Note that the argument order may differ between function and filter syntax. The function syntax uses the original PHP/C gettext parameter order, while the filter syntax tries to make the argument order more memorable by using largely the same order as the n/d/c/p letters in the name of the filter.

  • gettext, _

    Basic translation in default domain and LC_MESSAGES category.

    {{ 'String'|gettext }}
    {{ 'String'|_ }}
    {{ gettext('String') }}
    {{ _('String') }}
  • pgettext, _p

    Translation in default domain and LC_MESSAGES category with context.

    {{ 'String'|pgettext('context') }}
    {{ 'String'|_p('context') }}
    {{ pgettext('context', 'String') }}
    {{ _p('context', 'String') }}
  • ngettext, _n

    Pluralized translation in default domain and LC_MESSAGES category.

    {{ 'Singular'|ngettext('Plural', num) }}
    {{ 'Singular'|_n('Plural', num) }}
    {{ ngettext('Singular', 'Plural', num) }}
    {{ _n('Singular', 'Plural', num) }}
  • npgettext, _np

    Pluralized translation in default domain and LC_MESSAGES category with context.

    {{ 'Singular'|npgettext('Plural', num, 'context') }}
    {{ 'Singular'|_np('Plural', num, 'context') }}
    {{ npgettext('context', 'Singular', 'Plural', num) }}
    {{ _np('context', 'Singular', 'Plural', num) }}
  • dgettext, _d

    Translation in LC_MESSAGES category and specified domain.

    {{ 'String'|dgettext('domain') }}
    {{ 'String'|_d('domain') }}
    {{ dgettext('domain', 'String') }}
    {{ _d('domain', 'String') }}
  • dpgettext, _dp

    Translation in LC_MESSAGES category and specified domain with context.

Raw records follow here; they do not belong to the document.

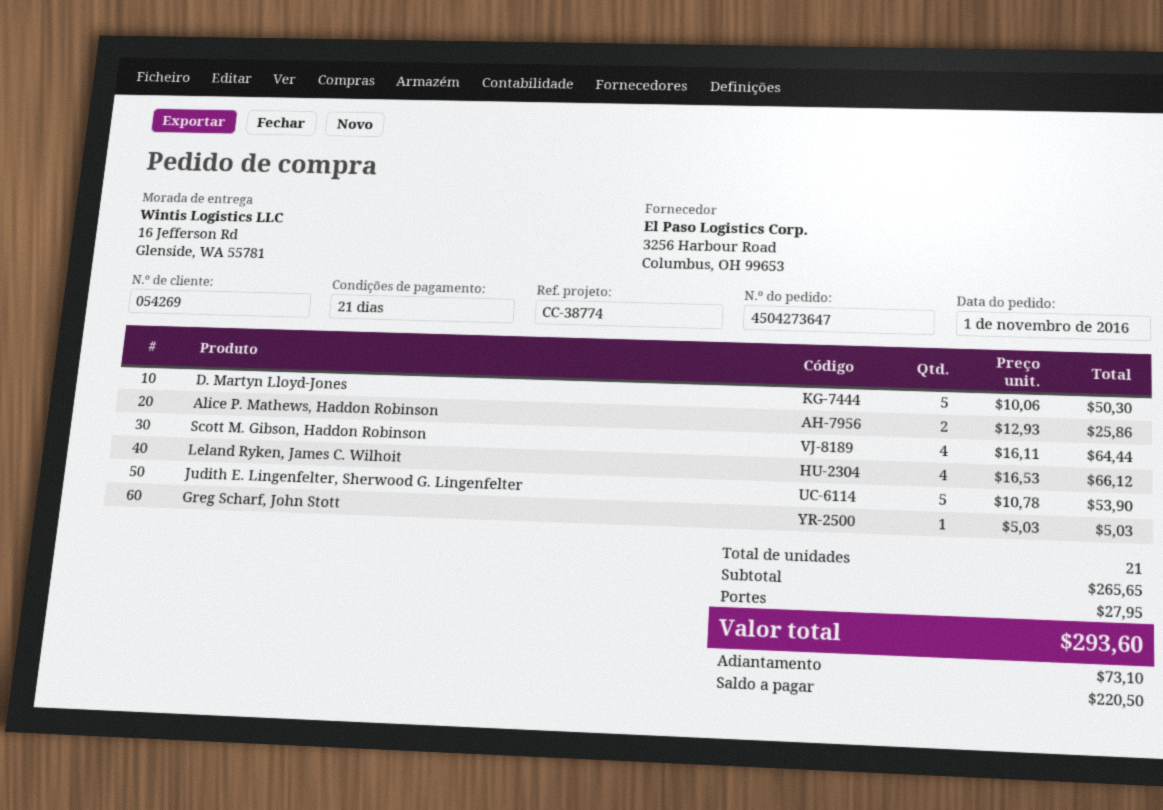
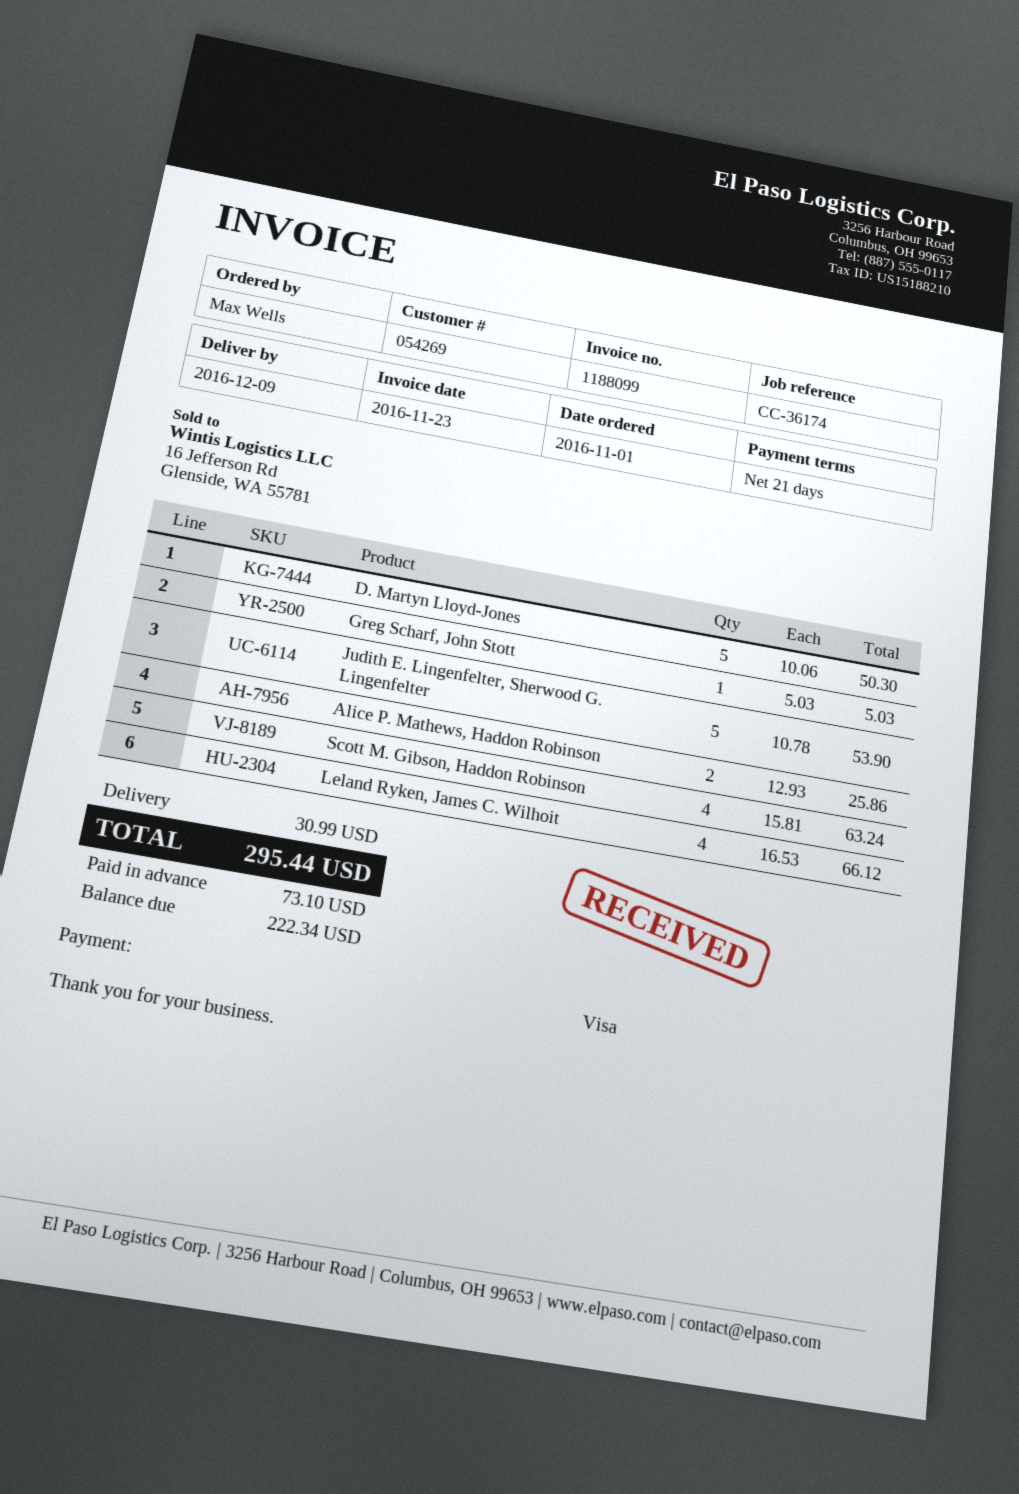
reference: CC-38774 -> CC-36174
Scott M. Gibson, Haddon Robinson: 4 x 16.11 = 64.44 -> 4 x 15.81 = 63.24
shipping: 27.95 -> 30.99
total: 293.60 -> 295.44
balance: 220.50 -> 222.34

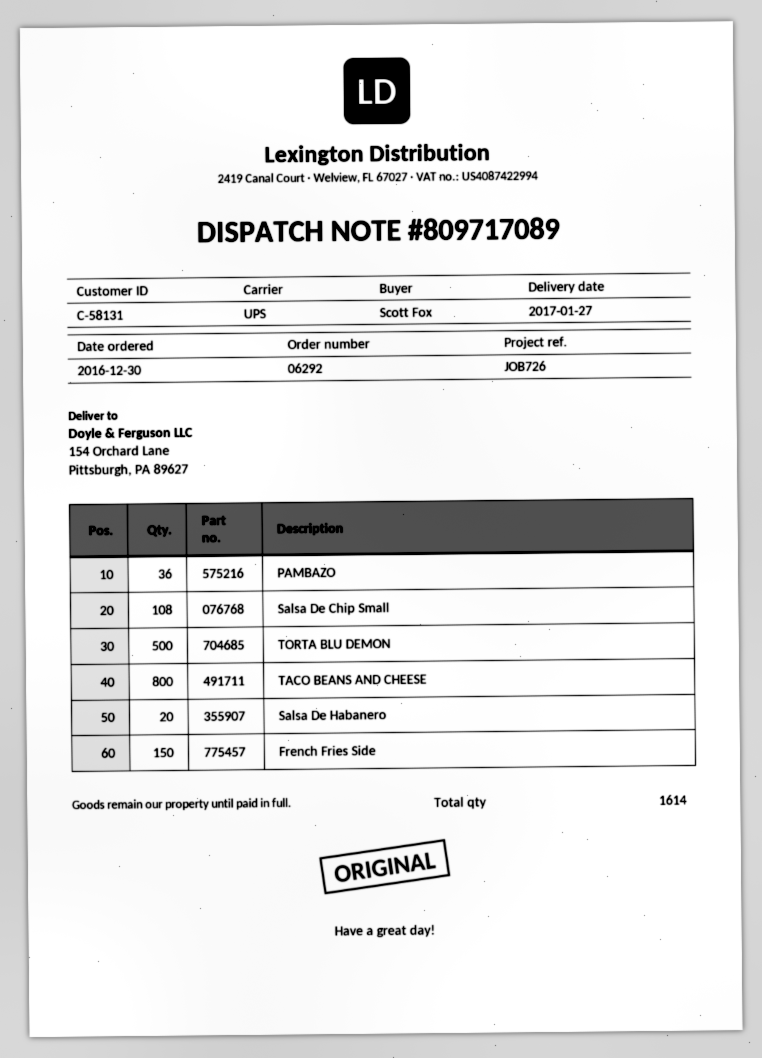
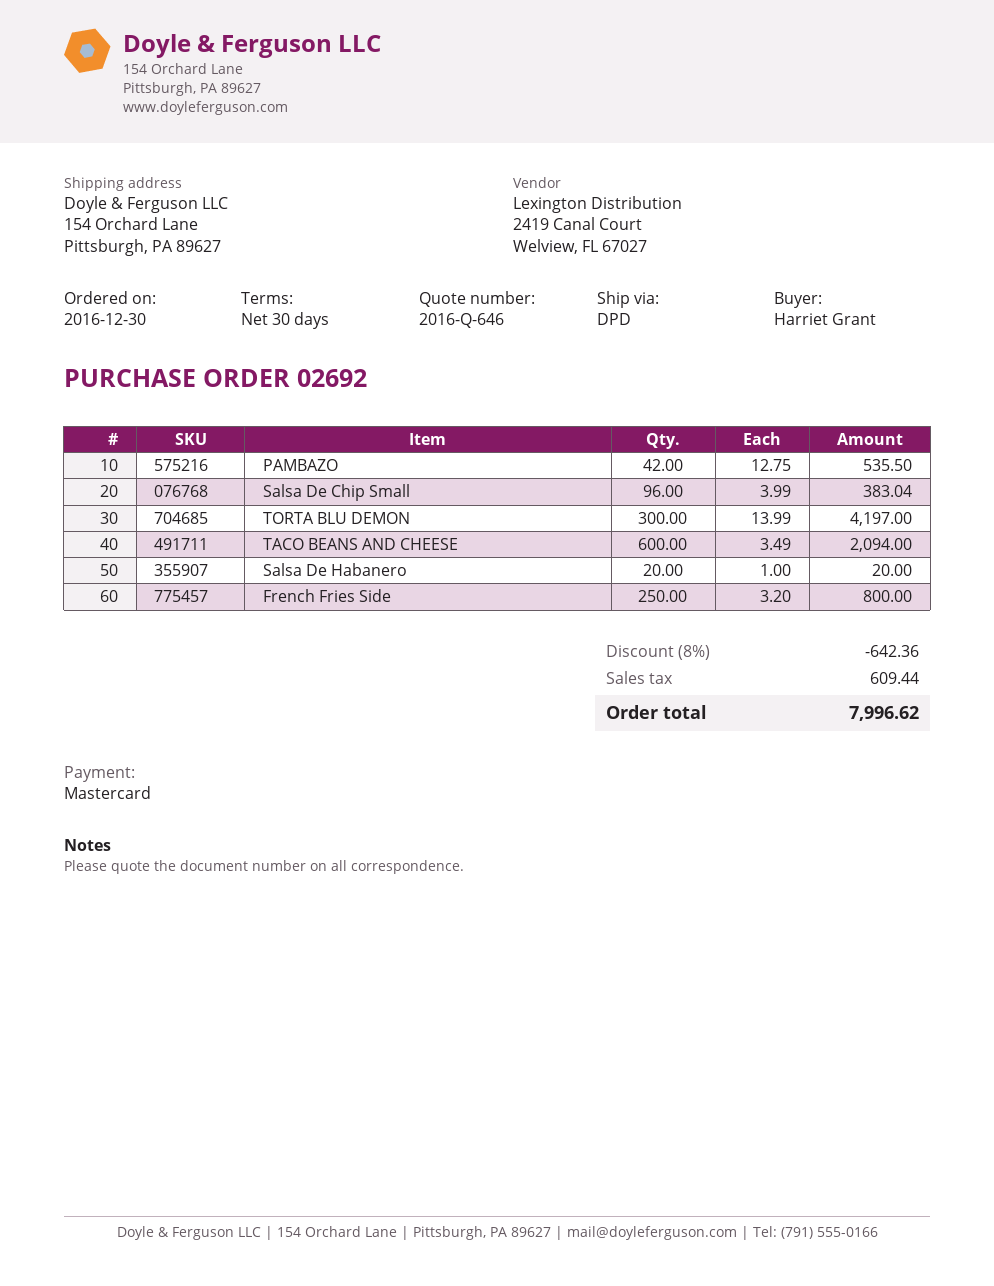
order number: 06292 -> 02692
ordered by: Scott Fox -> Harriet Grant
shipping method: UPS -> DPD
PAMBAZO: 36 -> 42
Salsa De Chip Small: 108 -> 96
TORTA BLU DEMON: 500 -> 300
TACO BEANS AND CHEESE: 800 -> 600
French Fries Side: 150 -> 250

    {{ 'String'|dpgettext('domain', 'context') }}
    {{ 'String'|_dp('domain', 'context') }}
    {{ dpgettext('context', 'domain', 'String') }}
    {{ _dp('context', 'domain', 'String') }}
  • dngettext, _dn

    Pluralized translation in LC_MESSAGES category and specified domain.

    {{ 'Singular'|dngettext('Plural', num, 'domain') }}
    {{ 'Singular'|_dn('Plural', num, 'domain') }}
    {{ dngettext('domain', 'Singular', 'Plural', num) }}
    {{ _dn('domain', 'Singular', 'Plural', num) }}
  • dnpgettext, _dnp

    Pluralized translation in LC_MESSAGES category and specified domain with context.

    {{ 'Singular'|dnpgettext('Plural', num, 'domain', 'context') }}
    {{ 'Singular'|_dnp('Plural', num, 'domain', 'context') }}
    {{ dnpgettext('context', 'domain', 'Singular', 'Plural', num) }}
    {{ _dnp('context', 'domain', 'Singular', 'Plural', num) }}
  • dcgettext, _dc

    Translation in specified domain and category.

    {{ 'String'|dcgettext('domain', 'category') }}
    {{ 'String'|_dc('domain', 'category') }}
    {{ dcgettext('domain', 'String', 'category') }}
    {{ _dc('domain', 'String', 'category') }}
  • dcpgettext, _dcp

    Translation in specified domain and category with context.

    {{ 'String'|dcpgettext('domain', 'category', 'context') }}
    {{ 'String'|_dcp('domain', 'category', 'context') }}
    {{ dcpgettext('context', 'domain', 'String', 'category') }}
    {{ _dcp('context', 'domain', 'String', 'category') }}
  • dcngettext, _dcn

    Pluralized translation in specified domain and category.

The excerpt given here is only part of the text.